=== Source material ===

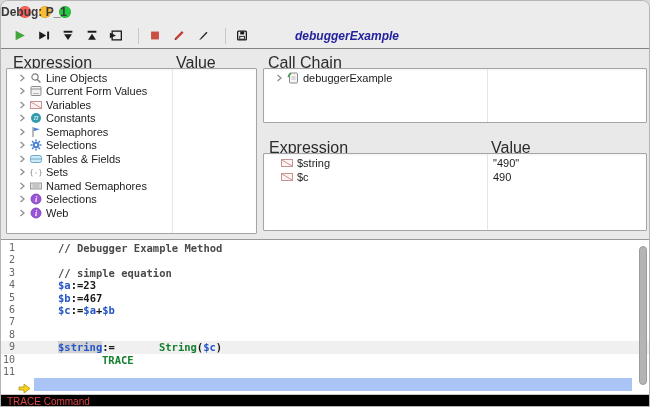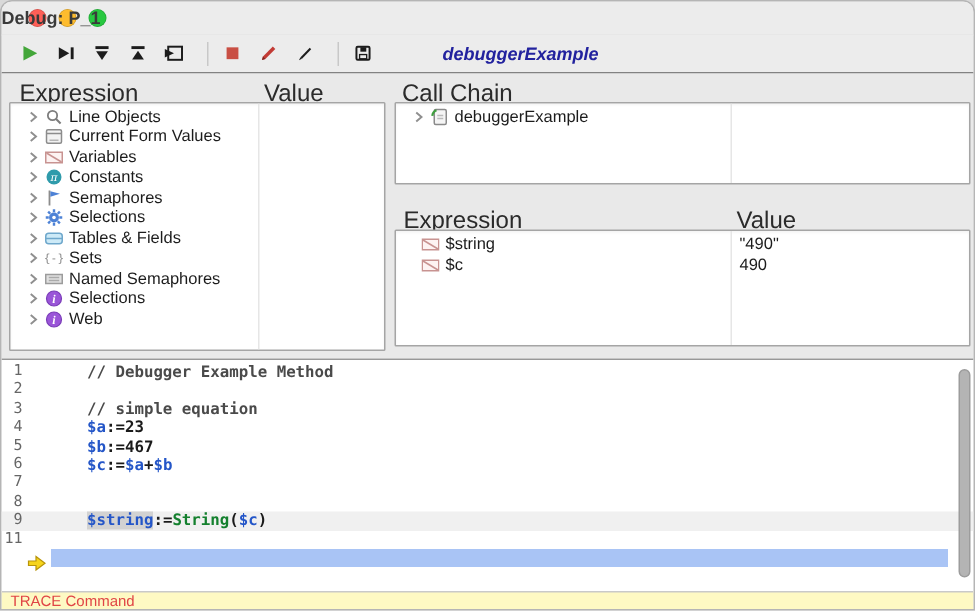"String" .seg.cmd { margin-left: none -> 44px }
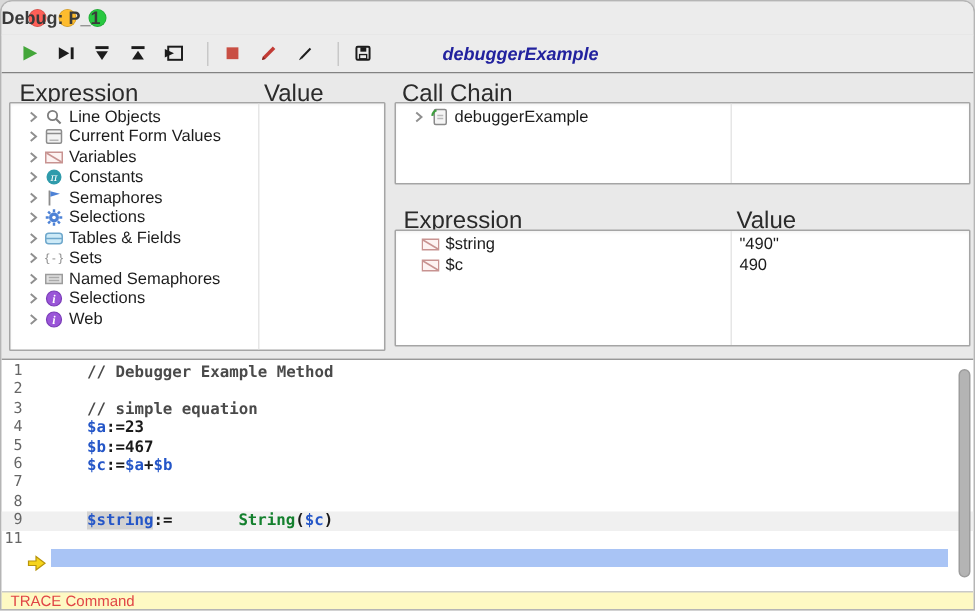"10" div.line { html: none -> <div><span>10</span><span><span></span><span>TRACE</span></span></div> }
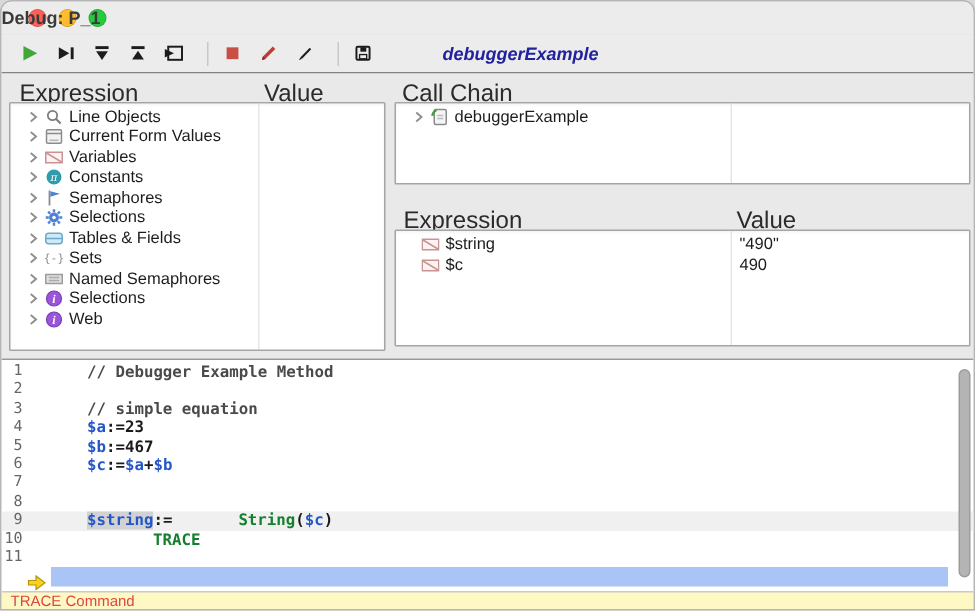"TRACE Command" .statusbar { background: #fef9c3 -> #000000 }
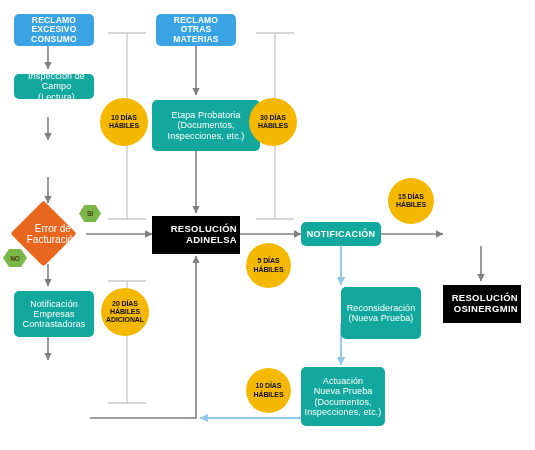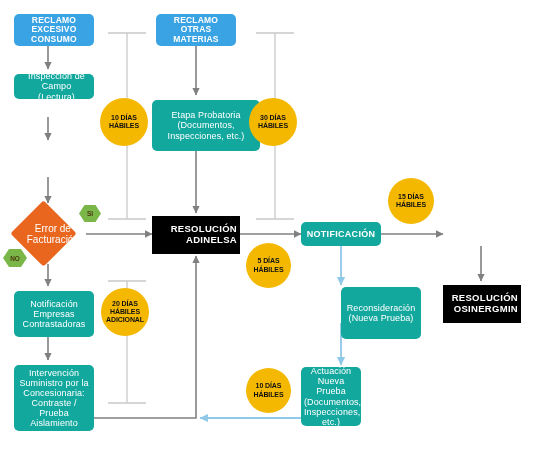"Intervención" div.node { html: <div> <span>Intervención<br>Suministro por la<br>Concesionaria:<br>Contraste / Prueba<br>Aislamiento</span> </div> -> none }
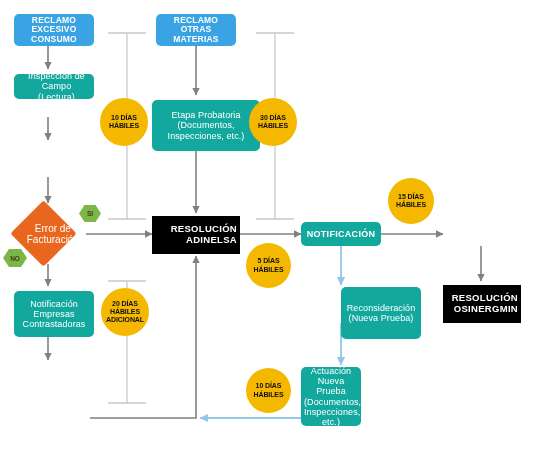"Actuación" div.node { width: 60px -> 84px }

===

Transcribe all lines above exactly, skipping pictures.

"String" .seg.cmd { margin-left: none -> 44px }
"10" div.line { html: none -> <div><span>10</span><span><span></span><span>TRACE</span></span></div> }
"TRACE Command" .statusbar { background: #fef9c3 -> #000000 }
"Intervención" div.node { html: <div> <span>Intervención<br>Suministro por la<br>Concesionaria:<br>Contraste / Prueba<br>Aislamiento</span> </div> -> none }
"Actuación" div.node { width: 60px -> 84px }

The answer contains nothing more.